L’Union rationaliste salue le Prix Nobel d’Albert Fert, médaille d’or CNRS 2003. Nous nous réjouissons d’autant plus qu’il vient opportunément témoigner de la vitalité du système de recherche français dans une période où celui-ci est violemment attaqué [1]. Le gouvernement veut réduire le rôle du principal organisme de recherche publique, le CNRS en faisant table rase de ses spécificités, pour privilégier avec l’ANR une recherche sur projet étroitement pilotée. Il affiche une vision purement utilitariste et concurrentielle de la recherche scientifique, que le refus de s’appuyer sur l’analyse du réel plutôt que sur des a priori idéologiques risque de surcroît de rendre inopérante, même à court terme. L’Union rationaliste souligne au contraire la nécessité de développer la recherche fondamentale en tenant compte de ses spécificités dans le cadre d’une politique de recherche ambitieuse permettant de répondre sur le long terme aux besoins de la société.

Le Prix Nobel de la Paix vient d’être attribué au Groupe intergouvernemental d’étude sur le climat (GIEC) et conjointement à l’ancien vice-président des Etats-Unis Al Gore. Le travail du GIEC s’appuie sur les recherches de milliers de scientifiques à travers le monde entier. Rapport après rapport, ce travail a permis de dégager un socle de connaissances de plus en plus précises sur l’impact des activités humaines sur l’évolution du climat. Al Gore a popularisé la menace écologique avec son documentaire « Une vérité qui dérange ». En distinguant le GIEC et Al Gore, le Comité Nobel norvégien a souligné la menace que les changements climatiques font peser sur les conditions de vie d’une grande partie de l’humanité, avec en conséquence une concurrence accrue pour les ressources et les risques induits de conflits violents allant jusqu’à la guerre. Il a lancé un appel solennel à une prise de conscience mondiale : « L’action est nécessaire maintenant, avant que le changement climatique n’échappe au contrôle de l’homme ». La décision du Comité Nobel est un puissant encouragement pour tous ceux qui s’efforcent de promouvoir cette idée dans l’opinion française.

L’Union rationaliste s’en réjouit d’autant plus vivement que son vice-président 2004-2006, Michel Petit, compte parmi les artisans majeurs du GIEC (Il a été notamment premier représentant de la France au GIEC de 1992 à 2002). Le passage de la prise de conscience à l’action rend encore plus actuel le développement de nos interventions « Pour une attitude rationnelle face au changement climatique » selon le thème de notre colloque 2005 [2].

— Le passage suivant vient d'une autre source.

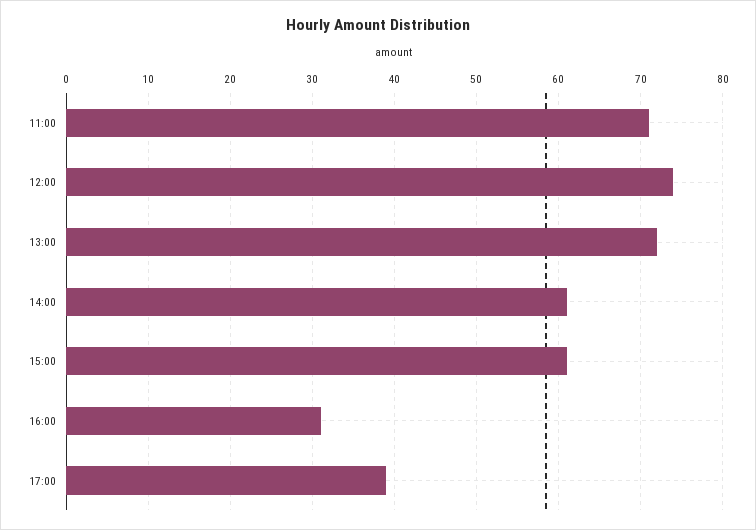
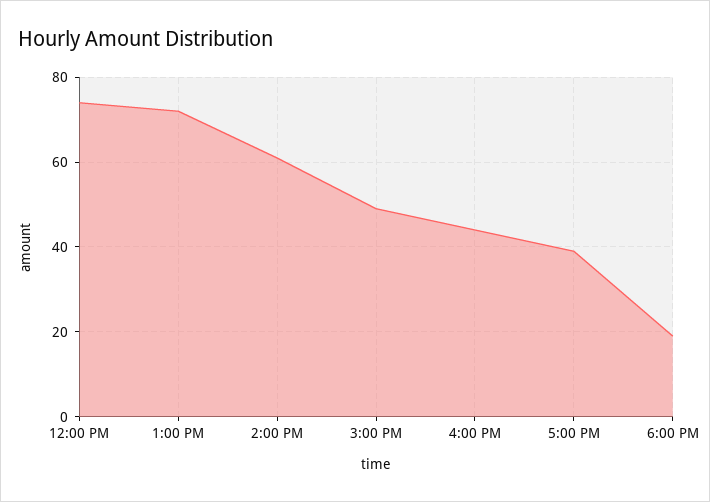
11:00: 71 -> none
15:00: 61 -> 50
16:00: 31 -> 45
6:00 PM: none -> 20

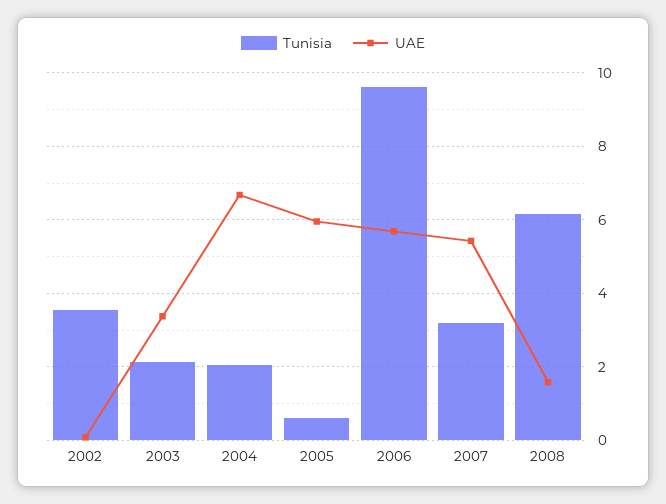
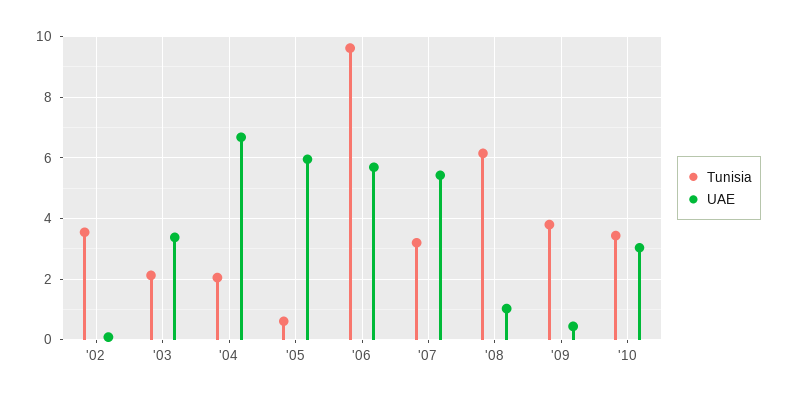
UAE, 2008: 1.6 -> 1
Tunisia, '09: none -> 3.8
UAE, '09: none -> 0.4
Tunisia, '10: none -> 3.4
UAE, '10: none -> 3

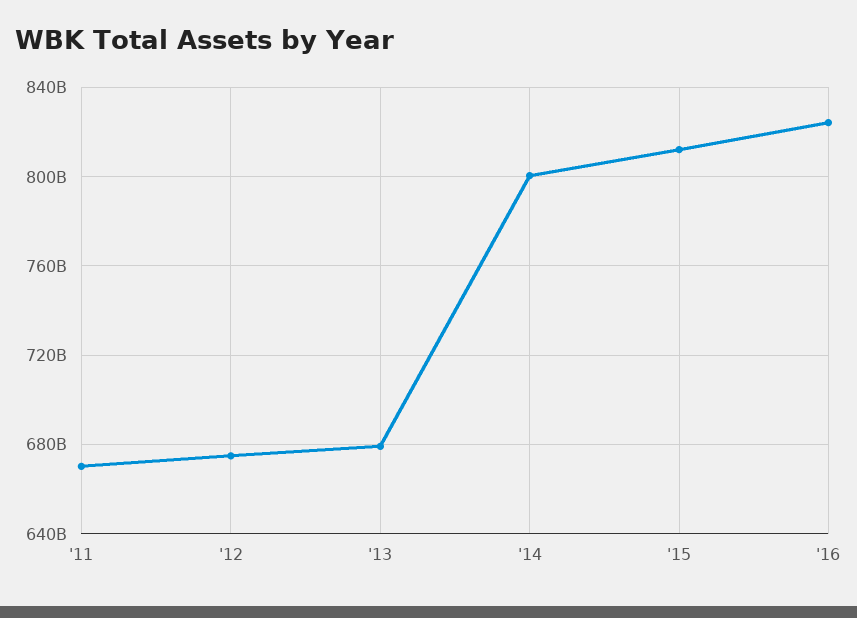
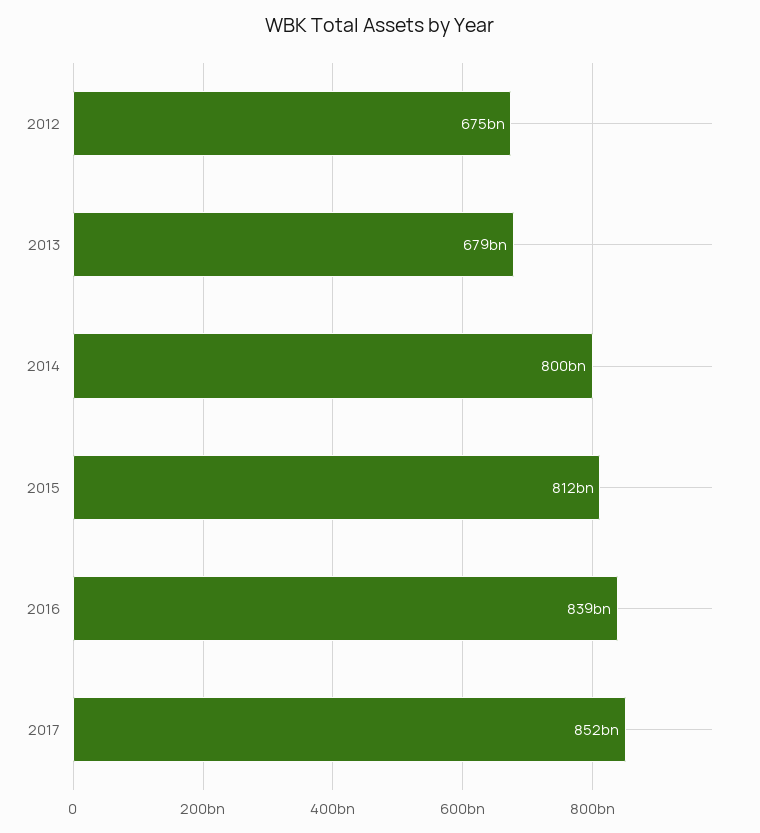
'11: 670000000000 -> none
'16: 825000000000 -> 839000000000
2017: none -> 852000000000

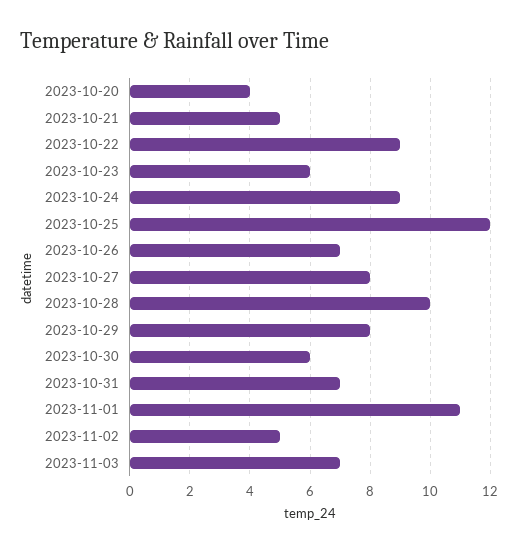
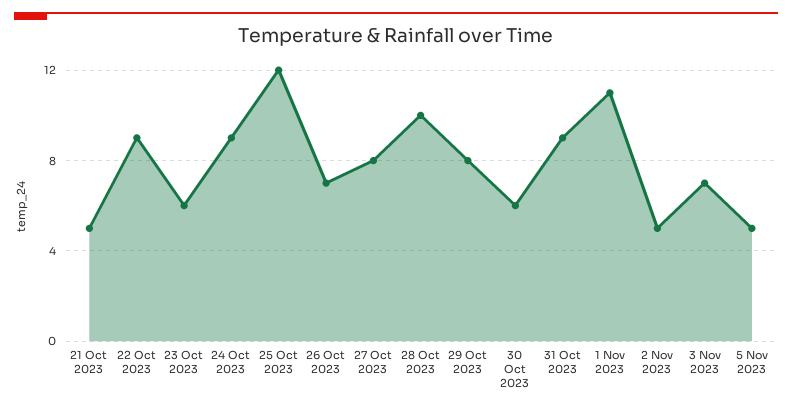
2023-10-20: 4 -> none
2023-10-31: 7 -> 9
5 Nov 2023: none -> 5

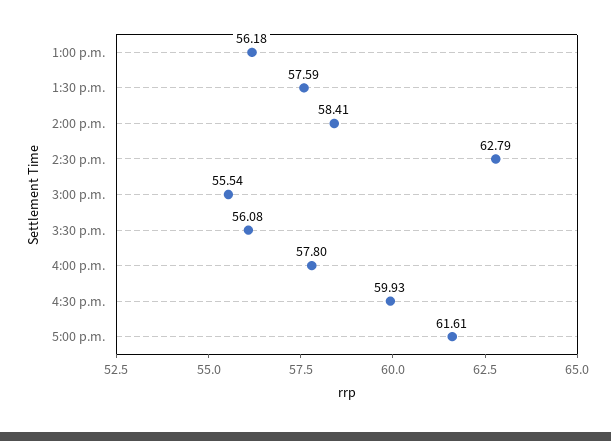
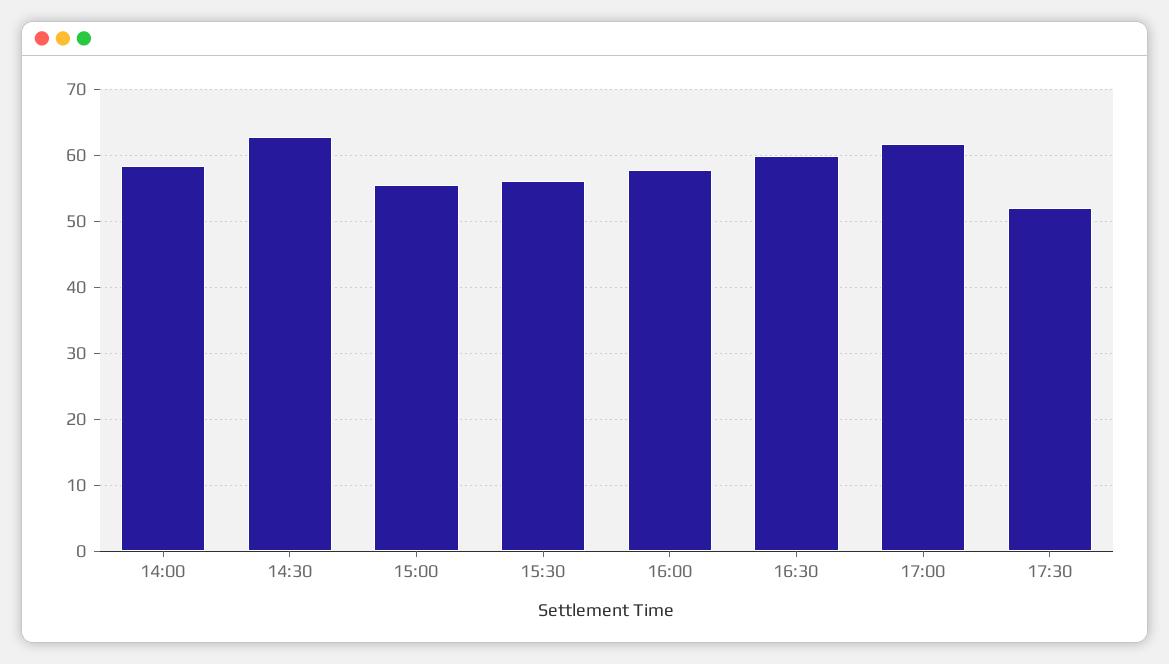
1:00 p.m.: 56.18 -> none
1:30 p.m.: 57.59 -> none
17:30: none -> 52

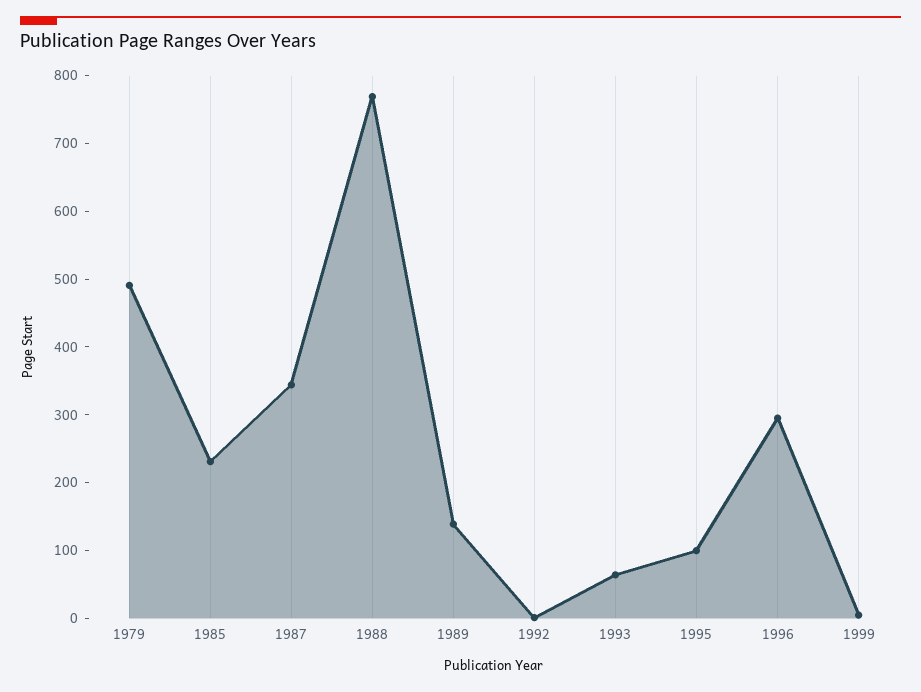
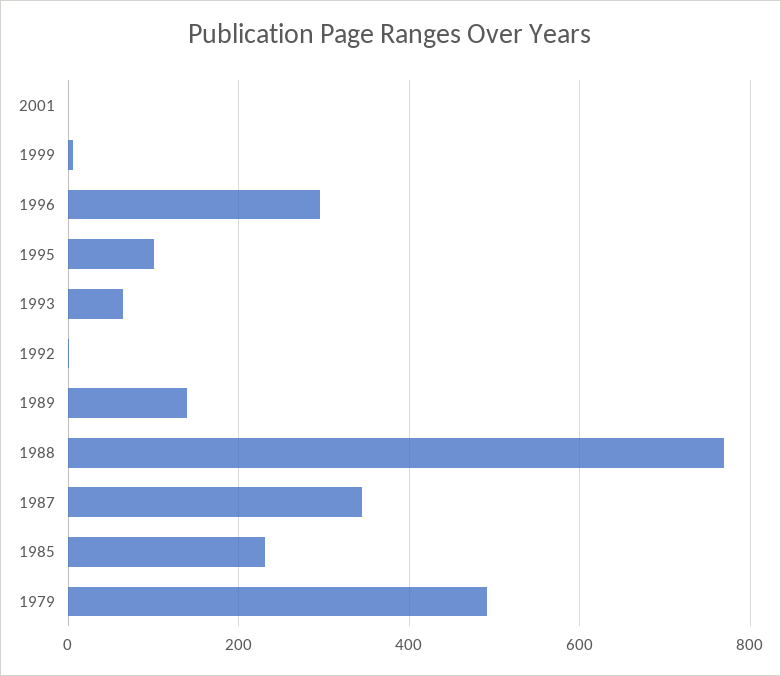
2001: none -> 0

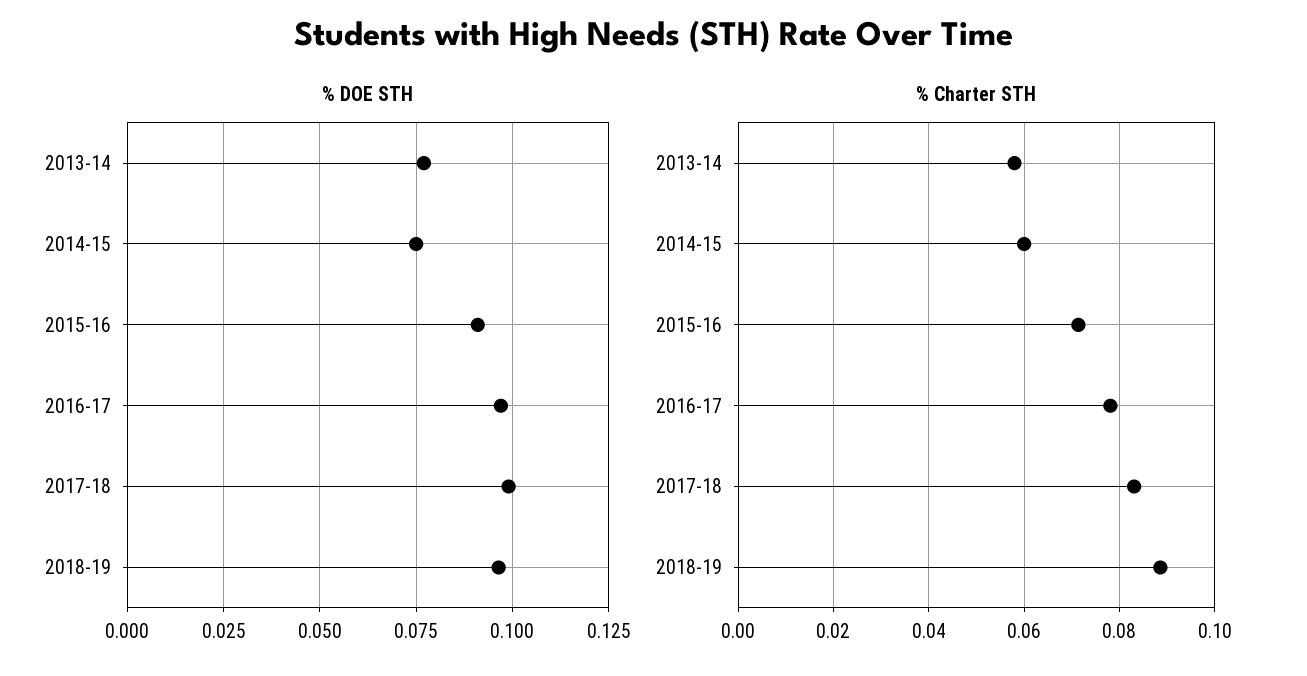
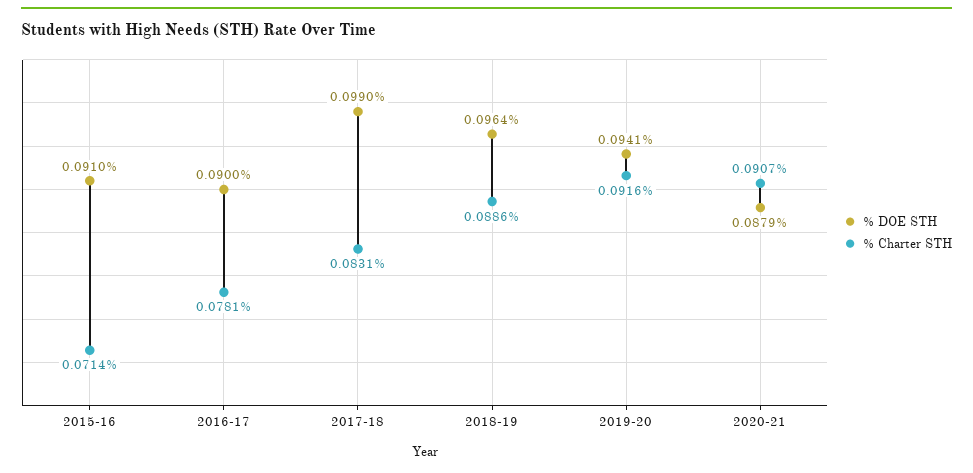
% DOE STH, 2013-14: 0.0775 -> none
% DOE STH, 2014-15: 0.075 -> none
% DOE STH, 2016-17: 0.0975 -> 0.09
% Charter STH, 2013-14: 0.058 -> none
% Charter STH, 2014-15: 0.06 -> none
% DOE STH, 2019-20: none -> 0.0941
% Charter STH, 2019-20: none -> 0.0916
% DOE STH, 2020-21: none -> 0.0879
% Charter STH, 2020-21: none -> 0.0907

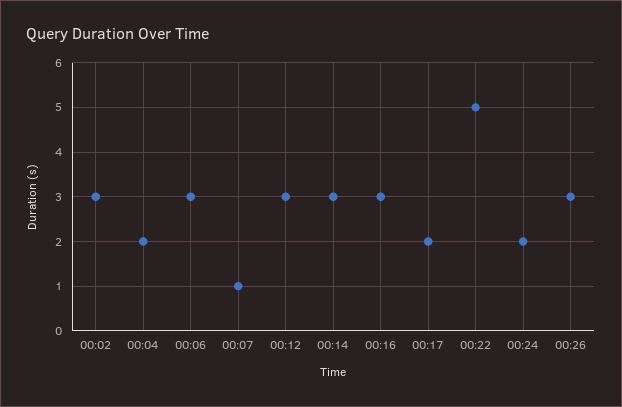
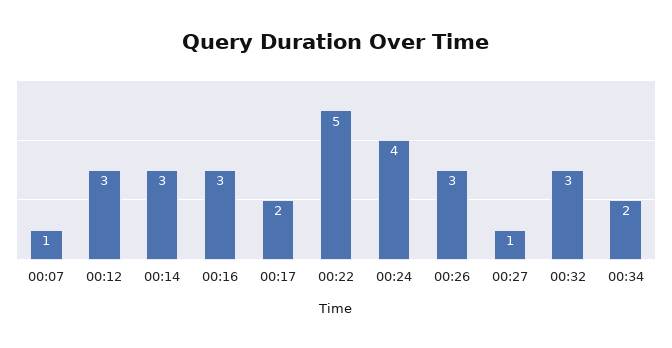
00:02: 3 -> none
00:04: 2 -> none
00:06: 3 -> none
00:24: 2 -> 4
00:27: none -> 1
00:32: none -> 3
00:34: none -> 2

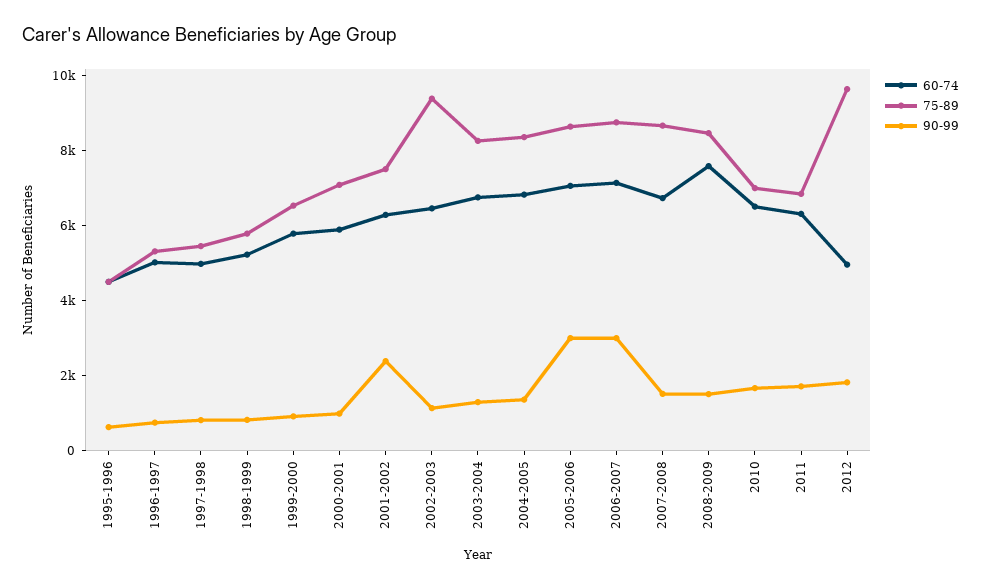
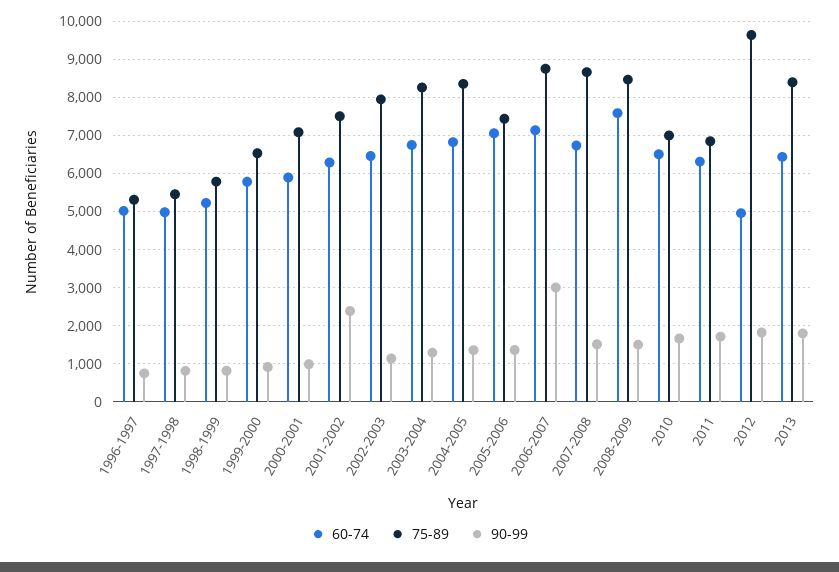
60-74, 1995-1996: 4500 -> none
75-89, 1995-1996: 4500 -> none
90-99, 1995-1996: 500 -> none
75-89, 2002-2003: 9500 -> 8000
75-89, 2005-2006: 8500 -> 7400
90-99, 2005-2006: 3000 -> 1400
60-74, 2013: none -> 6400
75-89, 2013: none -> 8400
90-99, 2013: none -> 1800

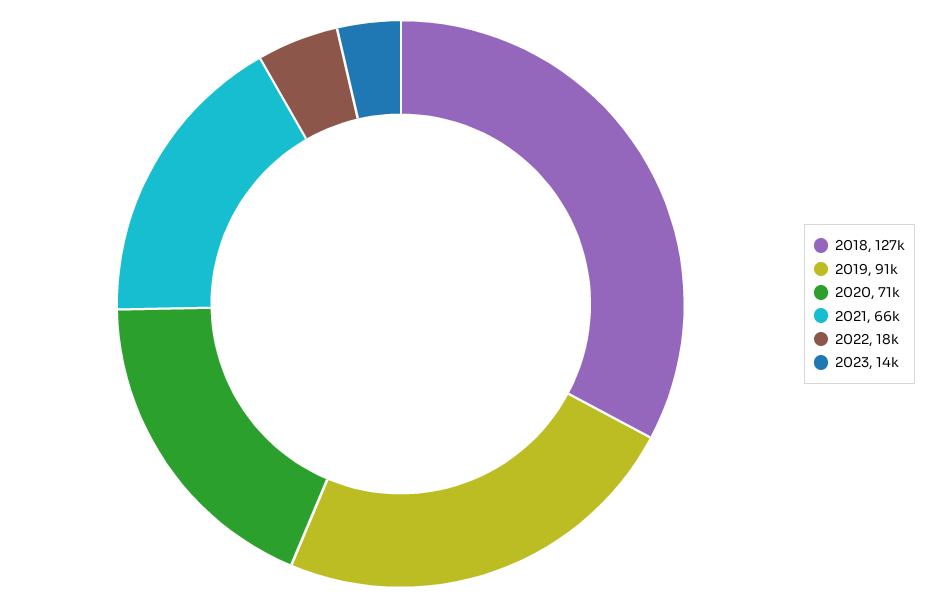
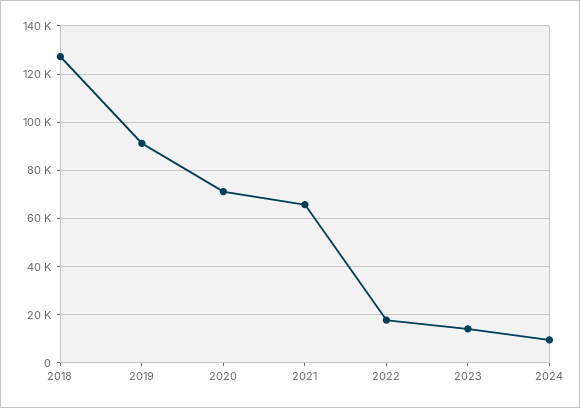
2024: none -> 10000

Le bureau de l’Union Rationaliste, 20 octobre 2007

[1] Voir la déclaration votée à l’unanimité par le Conseil scientifique du CNRS. Albert Fert et plusieurs scientifiques étrangers sont, entre autres, membres de ce conseil.

[2] Menace sur le Climat Raison présente 154-155, Nouvelles éditions rationalistes, 14 rue de l’Ecole polytechnique, 75005 Paris.